__Stored data__.
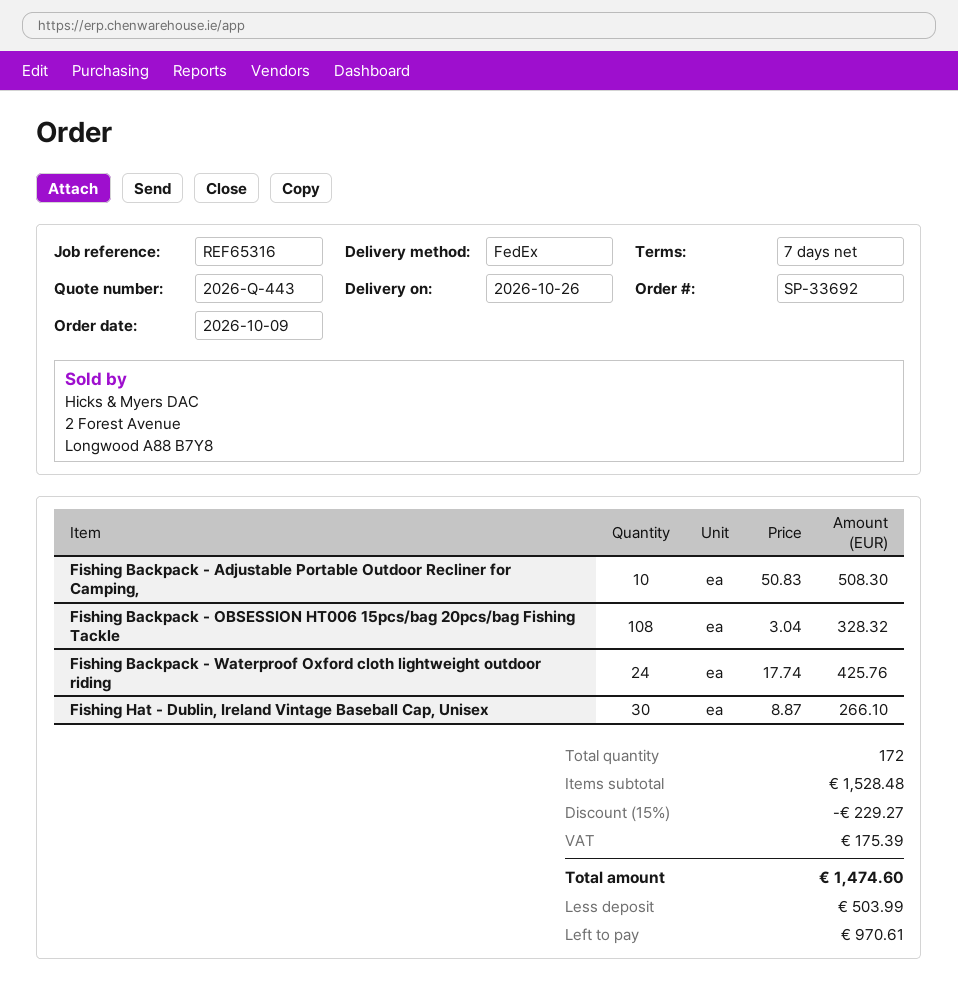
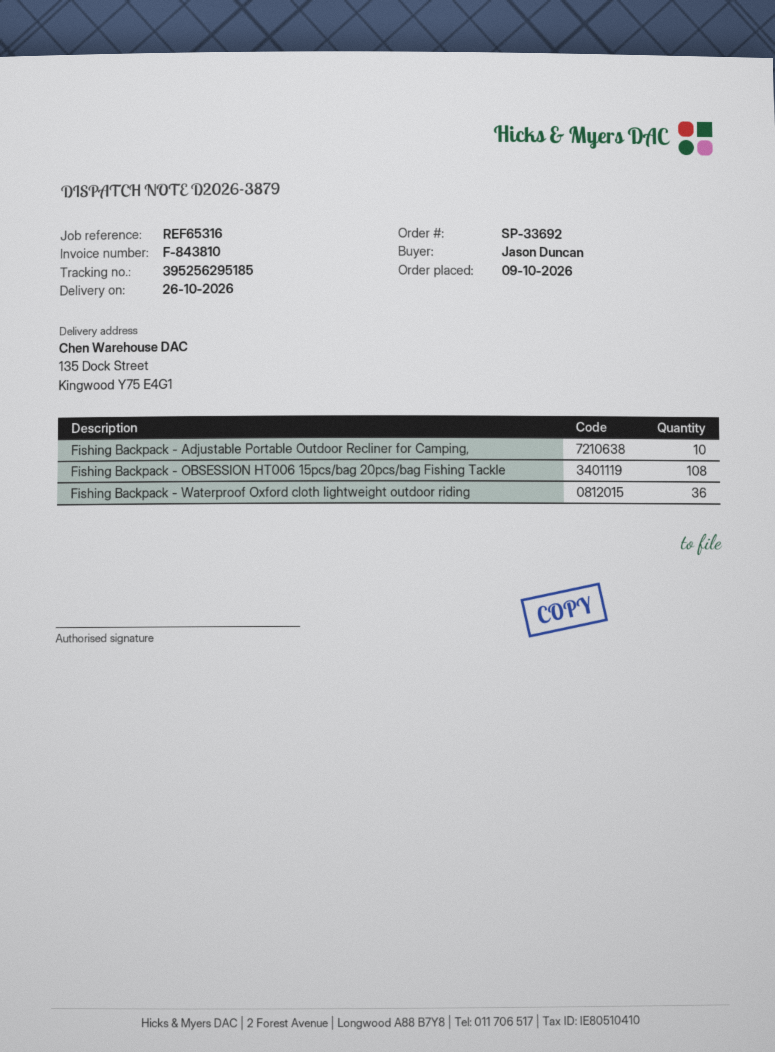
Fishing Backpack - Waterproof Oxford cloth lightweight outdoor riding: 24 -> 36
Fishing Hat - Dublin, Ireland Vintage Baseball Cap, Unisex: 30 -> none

---

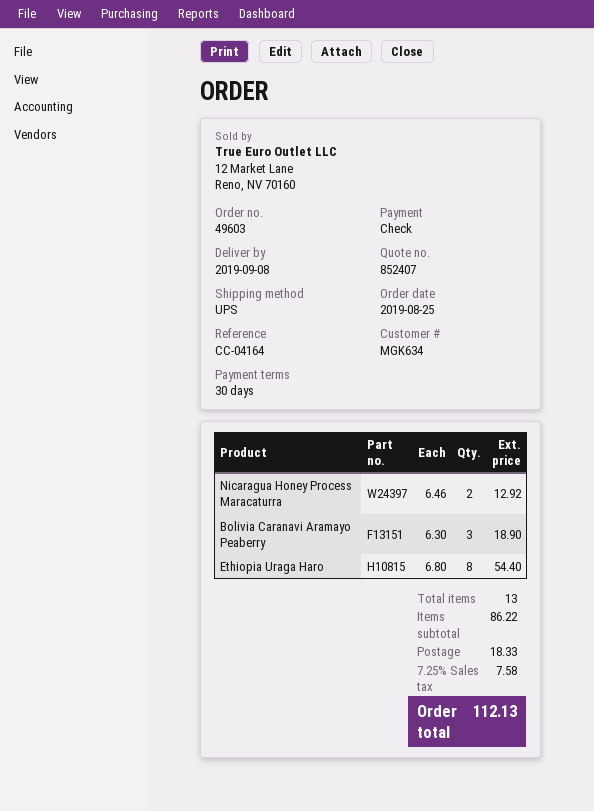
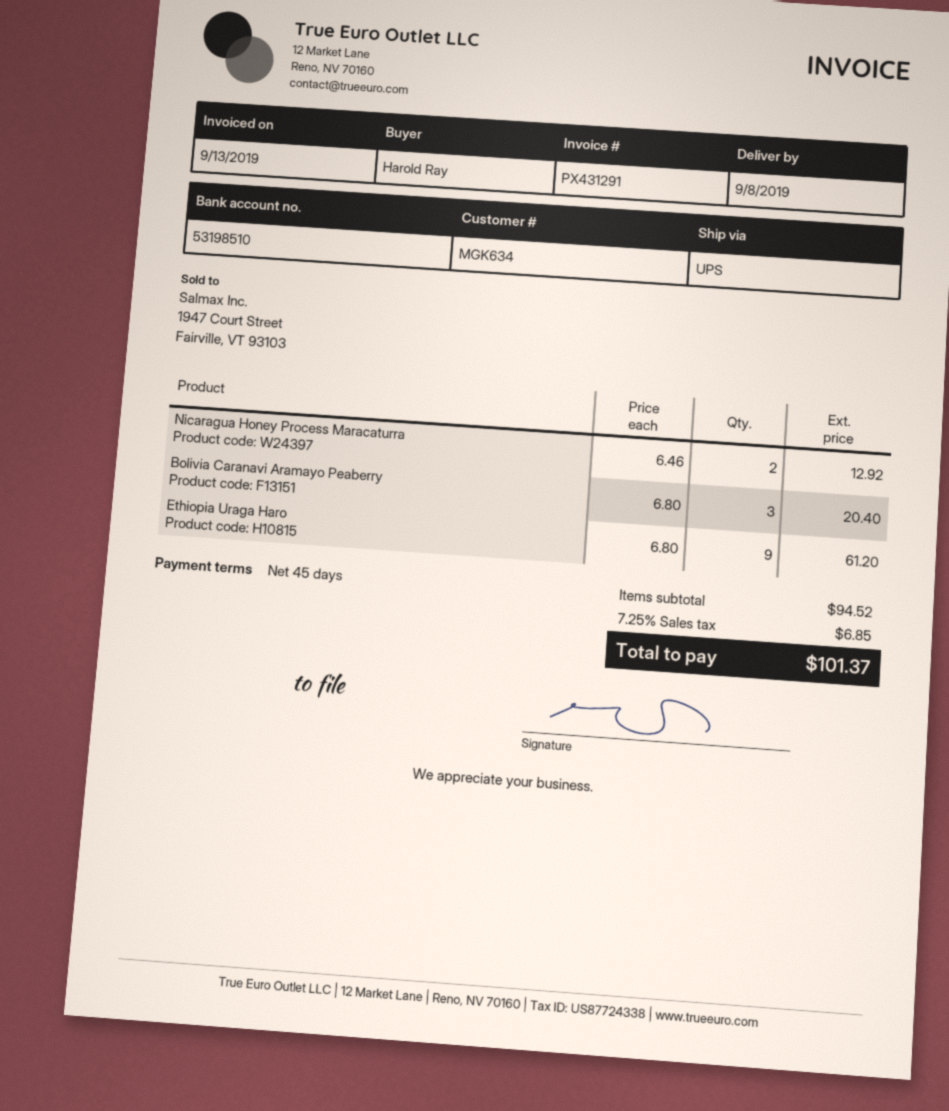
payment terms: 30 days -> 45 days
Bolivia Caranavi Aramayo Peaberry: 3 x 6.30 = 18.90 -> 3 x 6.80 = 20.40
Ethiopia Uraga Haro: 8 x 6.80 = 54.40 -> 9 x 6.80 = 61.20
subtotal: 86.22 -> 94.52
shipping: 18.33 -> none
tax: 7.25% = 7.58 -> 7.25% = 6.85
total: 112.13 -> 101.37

* * *

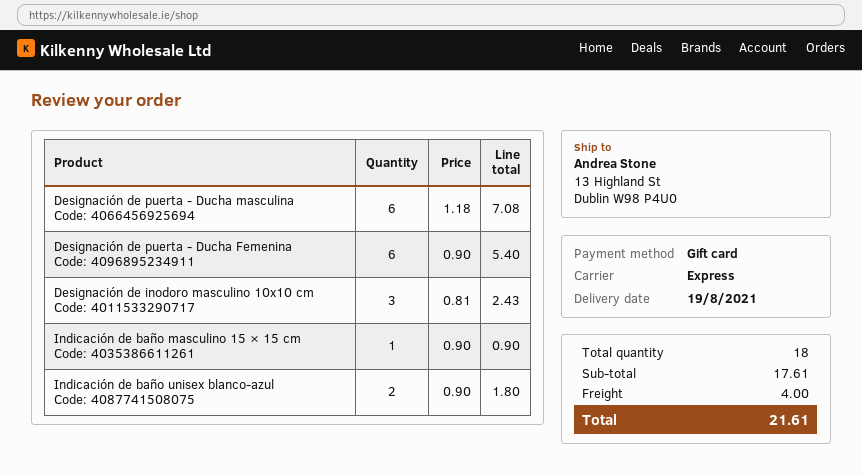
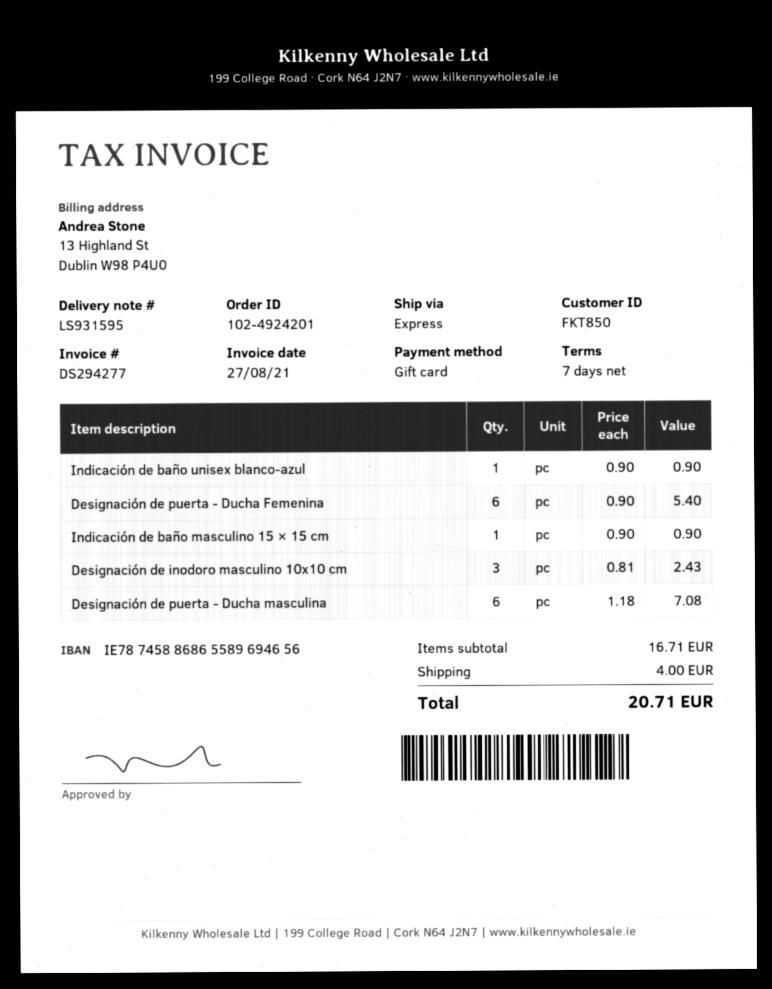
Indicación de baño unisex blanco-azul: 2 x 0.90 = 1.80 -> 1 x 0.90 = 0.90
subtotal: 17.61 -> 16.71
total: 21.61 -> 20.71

__What the task asks__. Every line in the records that holds the word "subtotal" should be copied into the answer.

__Exercise response__.
subtotal: 86.22 -> 94.52
subtotal: 17.61 -> 16.71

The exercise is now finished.